## Detailed introduction

For an extremely detailed introduction, please see

help.start()

In this documentation, the above command will be executed at the command prompt, see below.

## Brief introduction to R

From help.start():

R is an integrated suite of software facilities for data manipulation, calculation and graphical display.

RStudio is an integrated development environment (IDE) for R.

### R interface

In contrast to many other statistical software packages that use a point-and-click interface, e.g. SPSS, JMP, Stata, etc, R has a command-line interface.
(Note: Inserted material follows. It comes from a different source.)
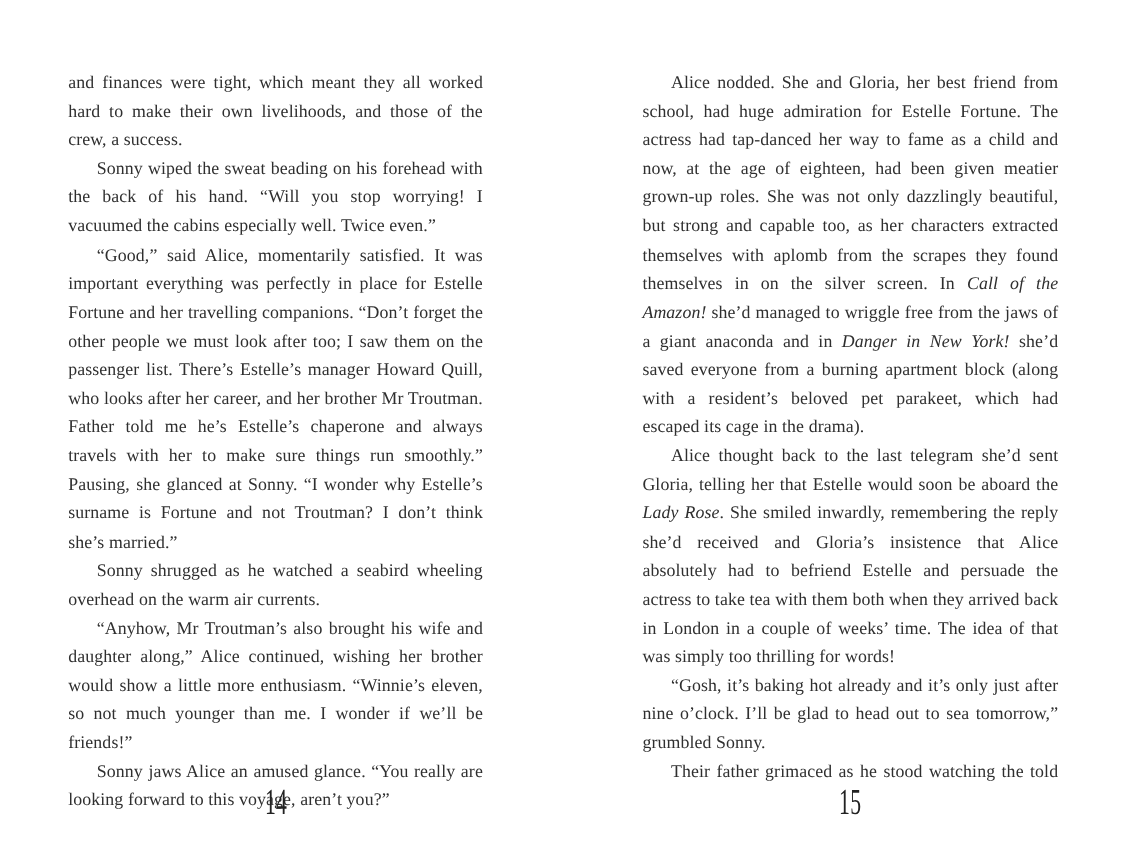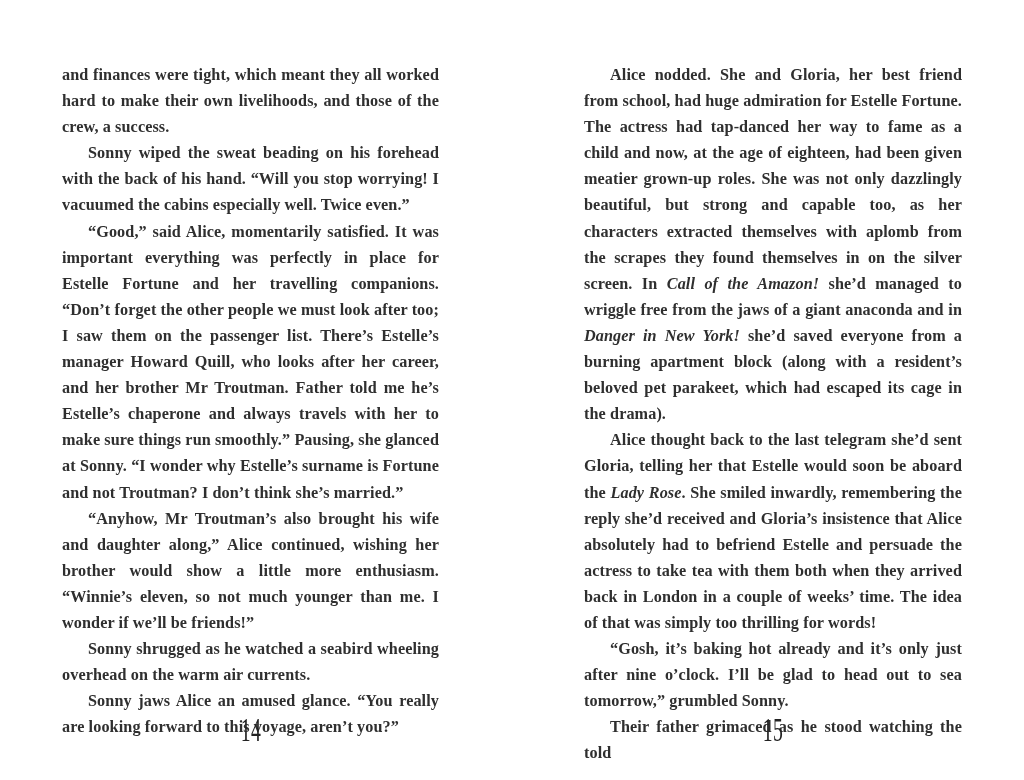"and finances were tight, which" .page-text p { font-weight: bold -> none }
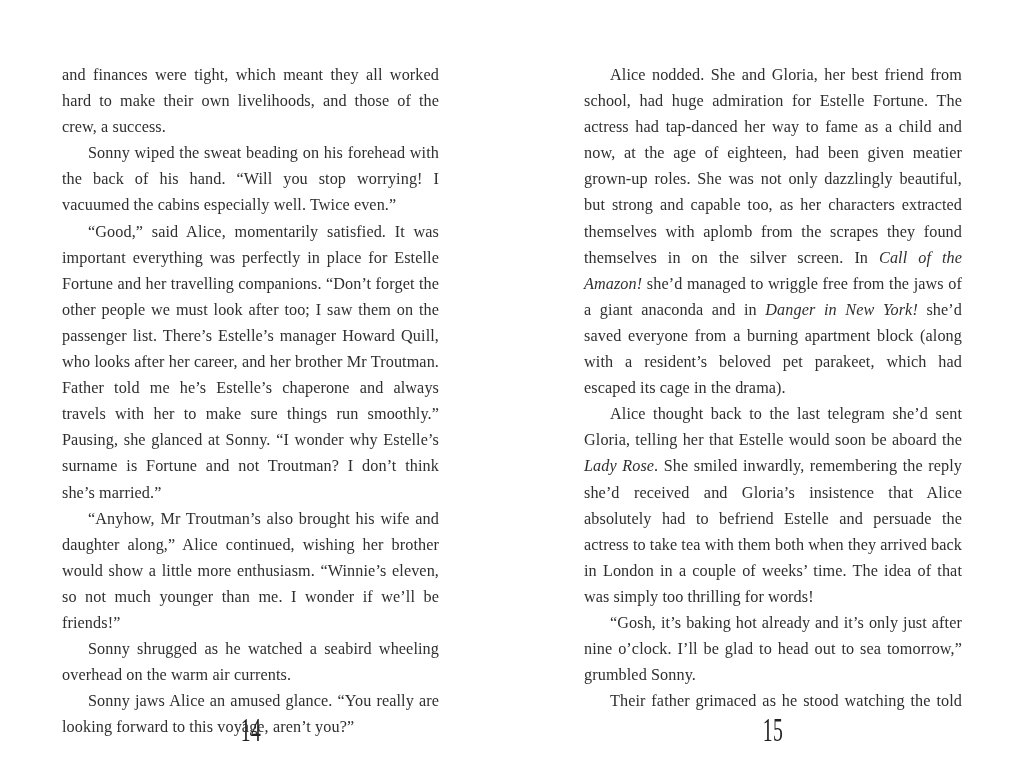"“Anyhow, Mr Troutman’s also brought" p.indent { order: before "Sonny shrugged as he watched" -> after "Sonny shrugged as he watched" }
The command line has a command prompt, e.g. >, see below.

>

This means, that you will be entering commands on this command line and hitting enter to execute them, e.g.

help()

Use the up arrow to recover past commands.

hepl()
help() # Use up arrow and fix

### R GUI (or RStudio)

Most likely, you are using a graphical user interface (GUI) and therefore, in addition, to the command line, you also have a windowed version of R with some point-and-click options, e.g. File, Edit, and Help.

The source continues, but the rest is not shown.